I read that comment and had to go back and make sure he didn't swap in a picture of my ex-wife.


----------



## jai bo (Jun 10, 2009)

Prior post on this here thread was bad mojo...My 10 year old took my dogs out this morning...then I heard him screaming and crying  Next he comes in and says my Lab (Gator) got bit by a snake.  I walk out on the porch and there he sits all curled up, bout a 2 ft copperhead.  As purty as he was, a 40 cal took his head off and away to the vet I went with a 10 year old balling his eyes out.  Unfortunately its about a 35 minute drive into town but luckily the copperhead only got a little of Gator's muzzle so the vet said no anti-venom needed.  They said if anti-venom was needed it'd be about $1200.00....So they are keeping him until this afternoon and I won't see him until I get off work at 1am.  I will post some pics later of both Gator and the copperhead...


----------



## Keebs (Jun 10, 2009)

hoping he's alright!


----------



## Crickett (Jun 10, 2009)

Browtine said:


> I read that comment and had to go back and make sure he didn't swap in a picture of my ex-wife.


----------



## Crickett (Jun 10, 2009)

jai bo said:


> Prior post on this here thread was bad mojo...My 10 year old took my dogs out this morning...then I heard him screaming and crying  Next he comes in and says my Lab (Gator) got bit by a snake.  I walk out on the porch and there he sits all curled up, bout a 2 ft copperhead.  As purty as he was, a 40 cal took his head off and away to the vet I went with a 10 year old balling his eyes out.  Unfortunately its about a 35 minute drive into town but luckily the copperhead only got a little of Gator's muzzle so the vet said no anti-venom needed.  They said if anti-venom was needed it'd be about $1200.00....So they are keeping him until this afternoon and I won't see him until I get off work at 1am.  I will post some pics later of both Gator and the copperhead...

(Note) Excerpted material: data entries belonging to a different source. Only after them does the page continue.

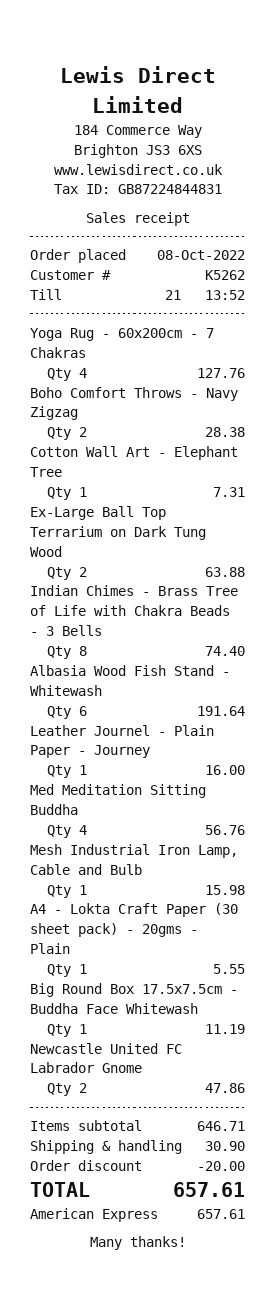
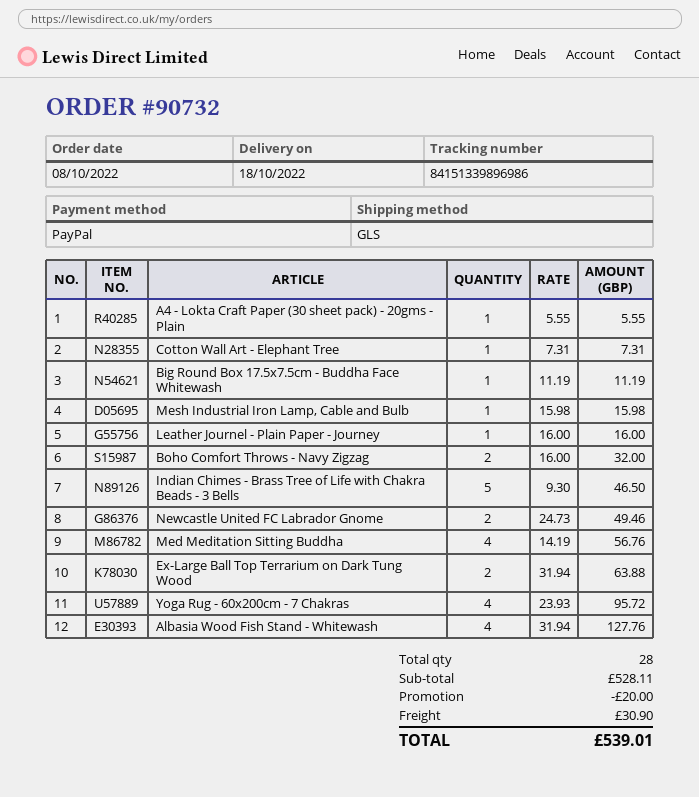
payment method: American Express -> PayPal
Yoga Rug - 60x200cm - 7 Chakras: 4 for 127.76 -> 4 for 95.72
Boho Comfort Throws - Navy Zigzag: 2 for 28.38 -> 2 for 32.00
Indian Chimes - Brass Tree of Life with Chakra Beads - 3 Bells: 8 for 74.40 -> 5 for 46.50
Albasia Wood Fish Stand - Whitewash: 6 for 191.64 -> 4 for 127.76
Newcastle United FC Labrador Gnome: 2 for 47.86 -> 2 for 49.46
subtotal: 646.71 -> 528.11
total: 657.61 -> 539.01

Man that stinks. I hope Gator's going to be ok.


----------



## Browtine (Jun 10, 2009)

jai bo said:


> Prior post on this here thread was bad mojo...My 10 year old took my dogs out this morning...then I heard him screaming and crying  Next he comes in and says my Lab (Gator) got bit by a snake.  I walk out on the porch and there he sits all curled up, bout a 2 ft copperhead.  As purty as he was, a 40 cal took his head off and away to the vet I went with a 10 year old balling his eyes out.  Unfortunately its about a 35 minute drive into town but luckily the copperhead only got a little of Gator's muzzle so the vet said no anti-venom needed.  They said if anti-venom was needed it'd be about $1200.00....So they are keeping him until this afternoon and I won't see him until I get off work at 1am.  I will post some pics later of both Gator and the copperhead...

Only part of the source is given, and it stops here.